## WORK TO COMPLETE
Return every line of the listing below, unchanged, from its first line to the line holding "width:132px; height:17px; margin-left:6px;", that line included.

--- --- ---

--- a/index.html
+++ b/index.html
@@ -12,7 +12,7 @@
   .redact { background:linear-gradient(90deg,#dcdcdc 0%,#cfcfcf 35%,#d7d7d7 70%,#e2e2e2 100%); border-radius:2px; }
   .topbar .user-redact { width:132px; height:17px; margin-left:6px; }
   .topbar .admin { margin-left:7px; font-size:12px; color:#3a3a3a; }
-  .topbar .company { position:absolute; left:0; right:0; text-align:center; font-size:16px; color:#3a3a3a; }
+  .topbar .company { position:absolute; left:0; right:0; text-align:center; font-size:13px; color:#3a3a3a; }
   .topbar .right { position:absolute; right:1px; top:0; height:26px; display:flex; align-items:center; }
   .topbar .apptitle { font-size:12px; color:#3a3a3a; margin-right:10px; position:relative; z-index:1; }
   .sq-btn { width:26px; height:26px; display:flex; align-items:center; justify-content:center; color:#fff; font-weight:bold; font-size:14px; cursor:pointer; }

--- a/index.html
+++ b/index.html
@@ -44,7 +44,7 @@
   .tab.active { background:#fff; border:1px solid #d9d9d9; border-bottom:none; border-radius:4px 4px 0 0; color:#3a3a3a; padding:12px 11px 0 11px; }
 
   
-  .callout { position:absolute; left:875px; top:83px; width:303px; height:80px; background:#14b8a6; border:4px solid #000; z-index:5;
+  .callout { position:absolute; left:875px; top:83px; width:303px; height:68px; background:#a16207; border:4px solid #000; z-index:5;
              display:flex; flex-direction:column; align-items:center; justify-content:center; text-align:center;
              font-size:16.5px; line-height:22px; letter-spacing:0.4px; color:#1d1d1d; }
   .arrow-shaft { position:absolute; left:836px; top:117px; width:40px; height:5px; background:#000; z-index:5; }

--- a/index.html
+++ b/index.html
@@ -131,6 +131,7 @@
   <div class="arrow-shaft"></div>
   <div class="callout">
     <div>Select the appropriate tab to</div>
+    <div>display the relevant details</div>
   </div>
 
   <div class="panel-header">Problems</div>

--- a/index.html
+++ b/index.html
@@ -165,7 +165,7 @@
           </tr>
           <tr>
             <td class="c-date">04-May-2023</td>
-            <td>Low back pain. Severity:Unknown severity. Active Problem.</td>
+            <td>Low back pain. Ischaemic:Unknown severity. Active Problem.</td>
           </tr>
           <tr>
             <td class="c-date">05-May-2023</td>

--- --- ---

## THE ANSWER
--- a/index.html
+++ b/index.html
@@ -12,7 +12,7 @@
   .redact { background:linear-gradient(90deg,#dcdcdc 0%,#cfcfcf 35%,#d7d7d7 70%,#e2e2e2 100%); border-radius:2px; }
   .topbar .user-redact { width:132px; height:17px; margin-left:6px; }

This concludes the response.